Grand Prince of Kiev
- Reign: 22 December 1158 – 1159
- Predecessor: Iziaslav II
- Successor: Rostislav I
- Reign: 19 May 1167 – 12 March 1169
- Predecessor: Rostislav I
- Successor: Gleb I
- Reign: March 1170 – April 1170
- Predecessor: Gleb I
- Successor: Gleb I
- Born: c. 1125 Kiev
- Died: 19 August 1170 (aged 44-45)
- Spouse: Agnes of Poland
- Issue: Roman of Novgorod; Sviatoslav of Brest; Vsevolod of Volhynia;
- House: Rurik
- Father: Iziaslav II of Kiev
- Mother: Agnes Hohenstaufen
- Religion: Eastern Orthodox Christianity

= Mstislav II of Kiev =

Grand Prince of Kiev (died 1170)

Mstislav II Iziaslavich (Note: Мстислав Изяславич; Мстислав Ізяславич) (died 19 August 1170) was Grand Prince of Kiev from 1158 to 1159 and again from 1167 to 1169.

==Life==
Mstislav was the son of Grand Prince Iziaslav II of Kiev.

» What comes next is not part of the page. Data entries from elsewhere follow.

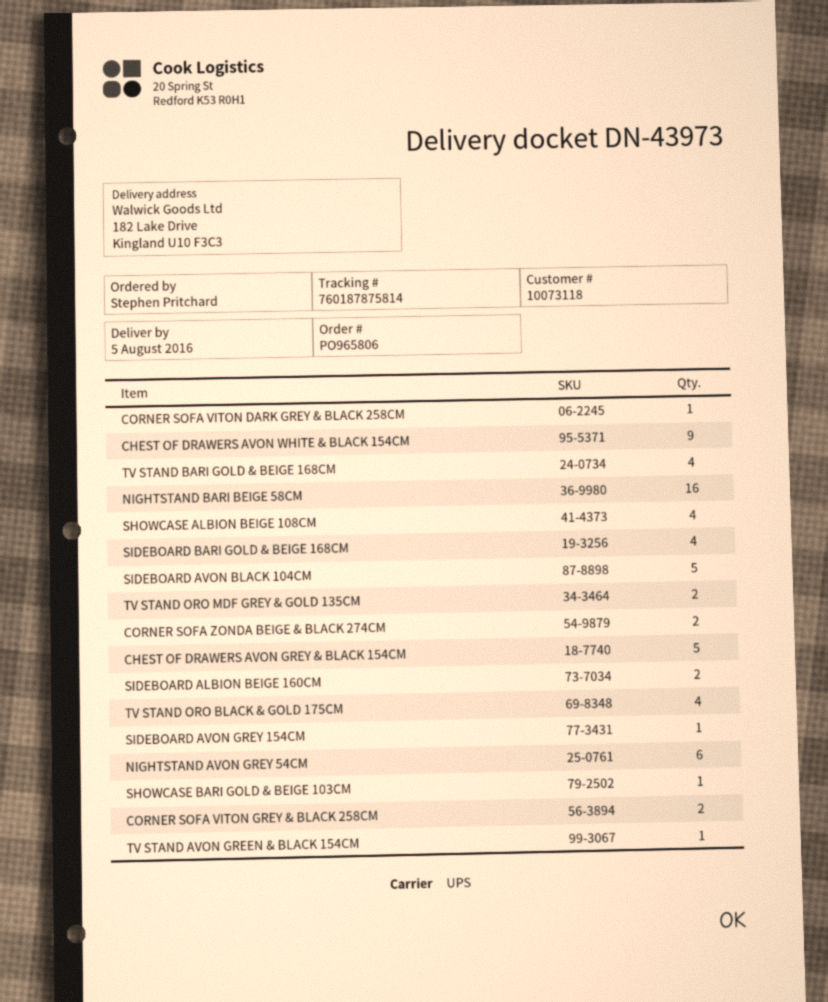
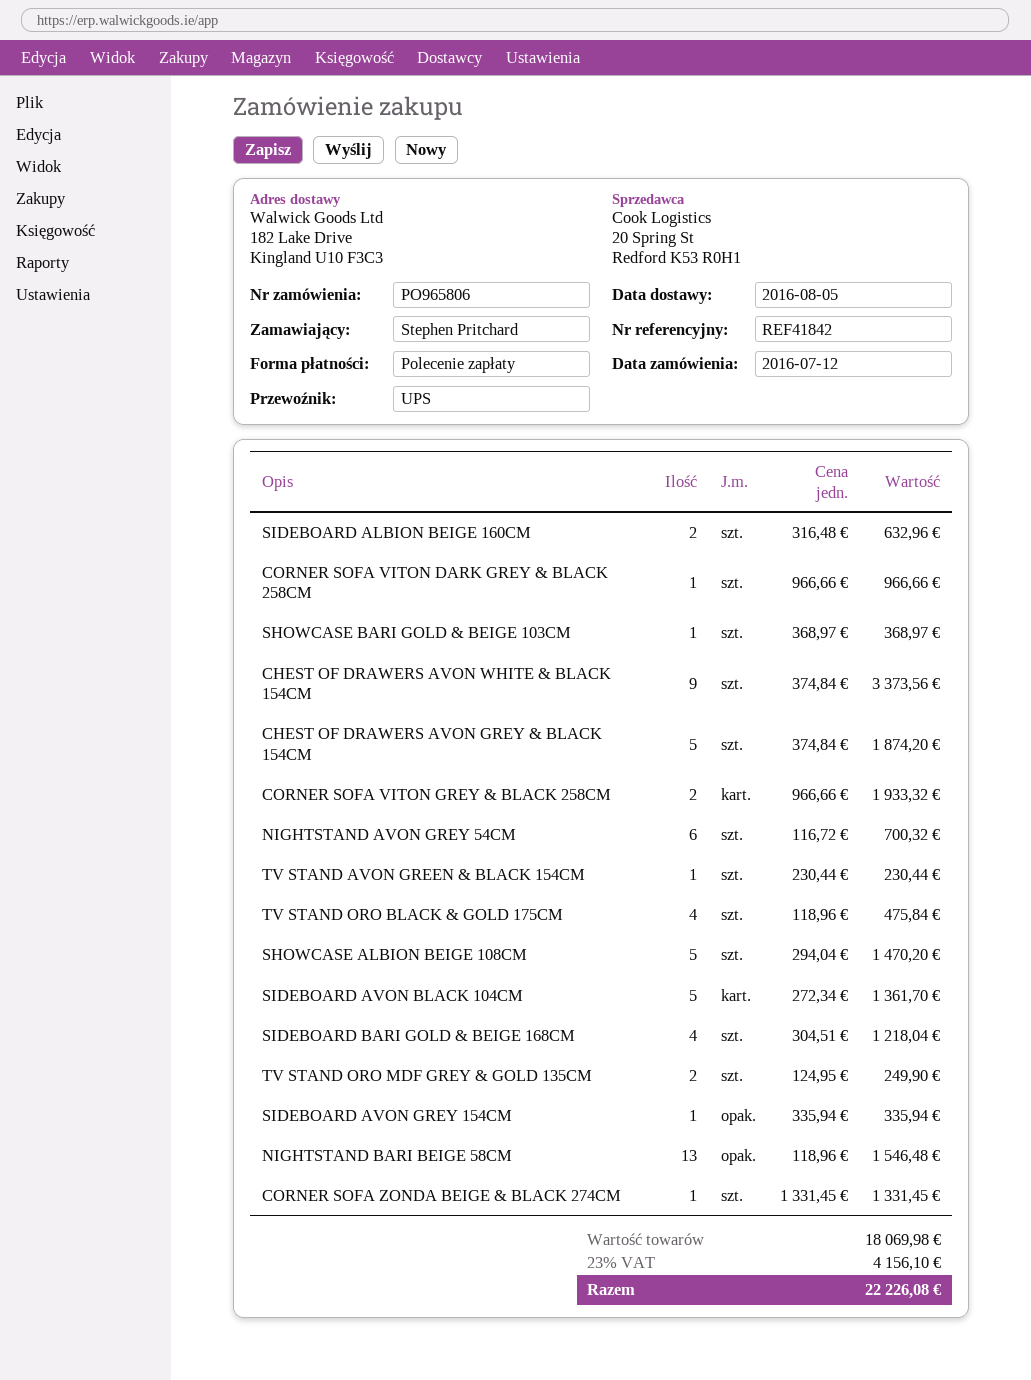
TV STAND BARI GOLD & BEIGE 168CM: 4 -> none
NIGHTSTAND BARI BEIGE 58CM: 16 -> 13
SHOWCASE ALBION BEIGE 108CM: 4 -> 5
CORNER SOFA ZONDA BEIGE & BLACK 274CM: 2 -> 1

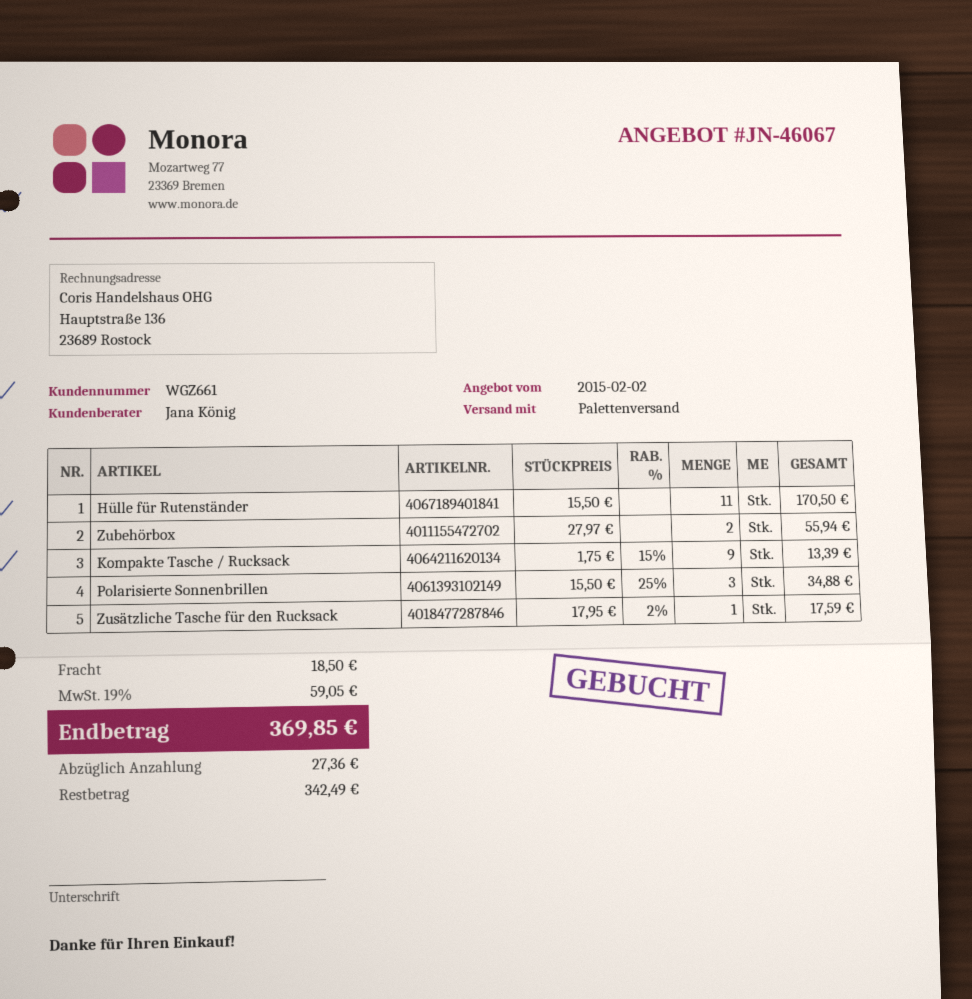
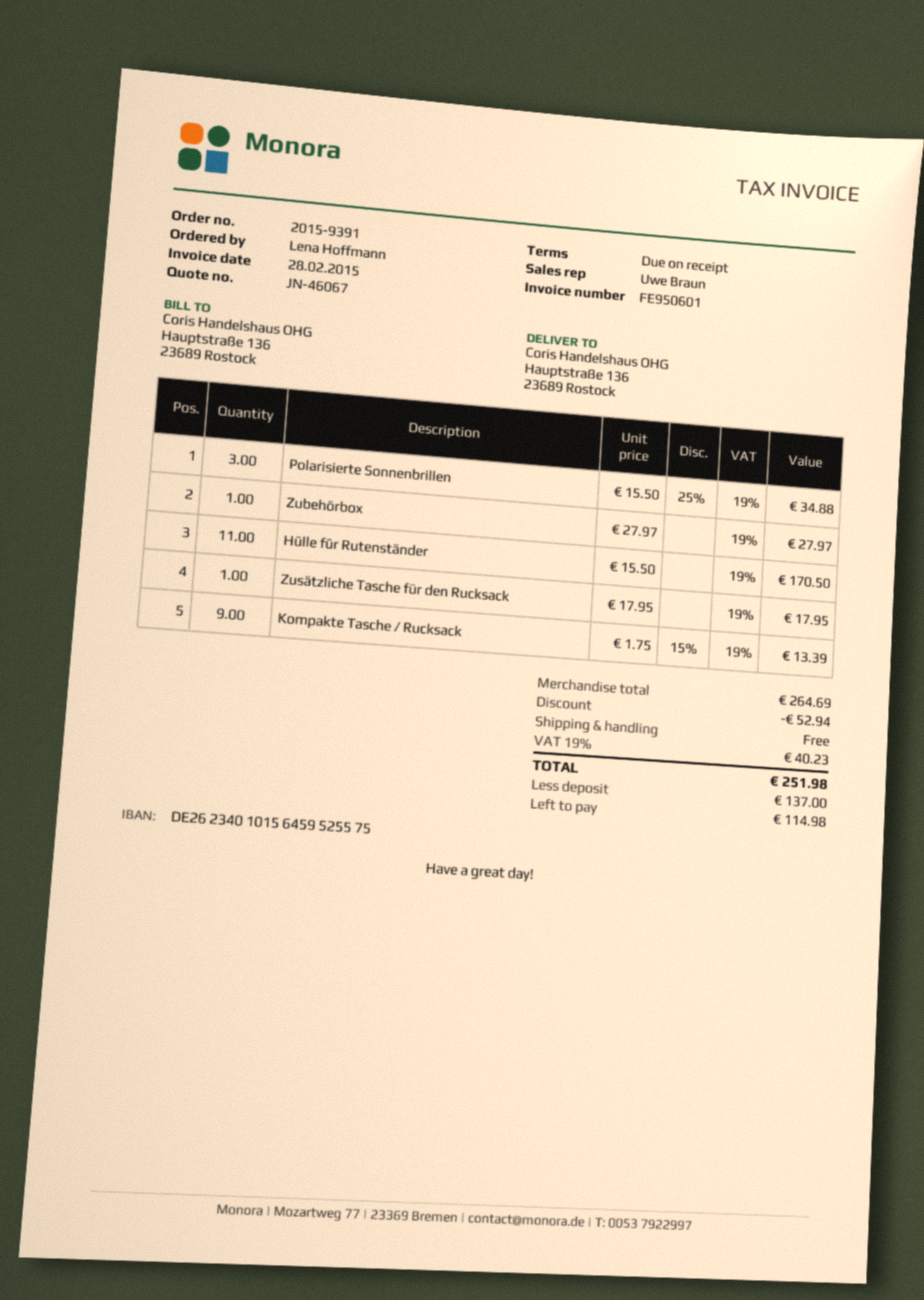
sales rep: Jana König -> Uwe Braun
Zubehörbox: 2 x 27.97 = 55.94 -> 1 x 27.97 = 27.97
Zusätzliche Tasche für den Rucksack: 1 x 17.95 - 2% = 17.59 -> 1 x 17.95 = 17.95
discount: none -> 52.94
shipping: 18.50 -> 0.00
tax: 19% = 59.05 -> 19% = 40.23
total: 369.85 -> 251.98
deposit: 27.36 -> 137.00
balance: 342.49 -> 114.98

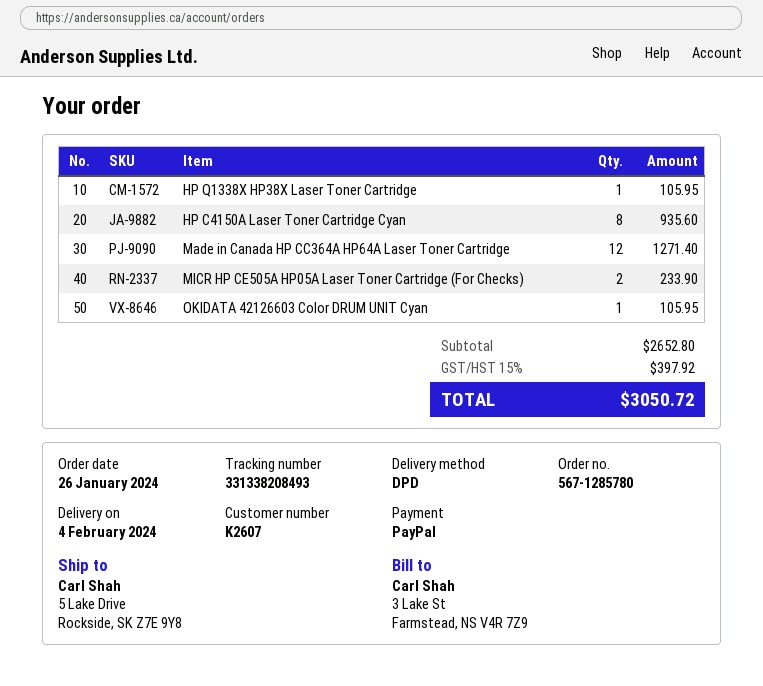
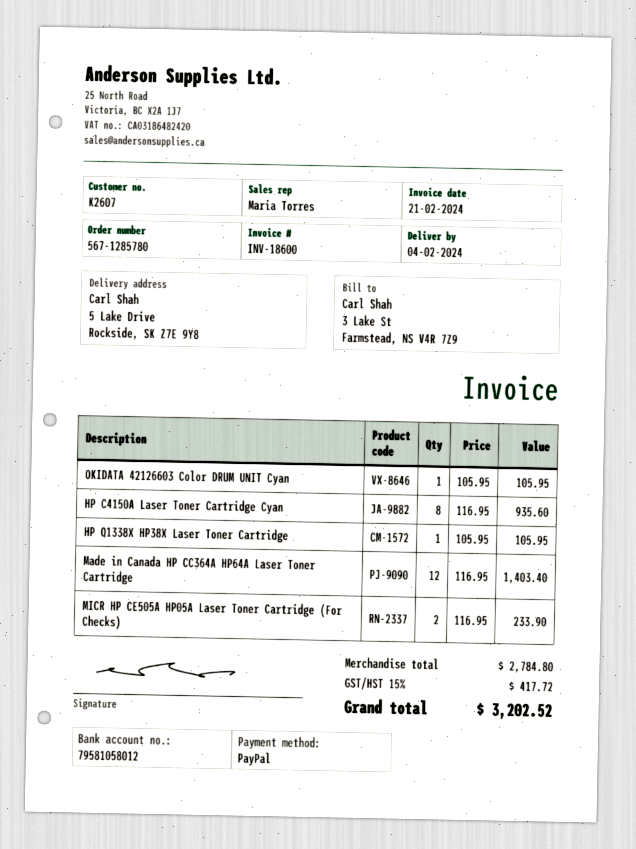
Made in Canada HP CC364A HP64A Laser Toner Cartridge: 12 for 1271.40 -> 12 for 1403.40
subtotal: 2652.80 -> 2784.80
tax: 15% = 397.92 -> 15% = 417.72
total: 3050.72 -> 3202.52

Along with his father, he participated in the wars against Yury Dolgoruky and the Chernigov princes. After an initial victory against the Cumans in 1153, Mstislav was defeated by the Cumans at the Psel river. Yury Dolgoruky forced him to flee to Poland in 1155, but the next year Mstislav returned with a new army and defeated Dolgoruky at Vladimir-Volynsk. Dolgoruky died in 1157, and Mstislav had himself crowned at Vladimir.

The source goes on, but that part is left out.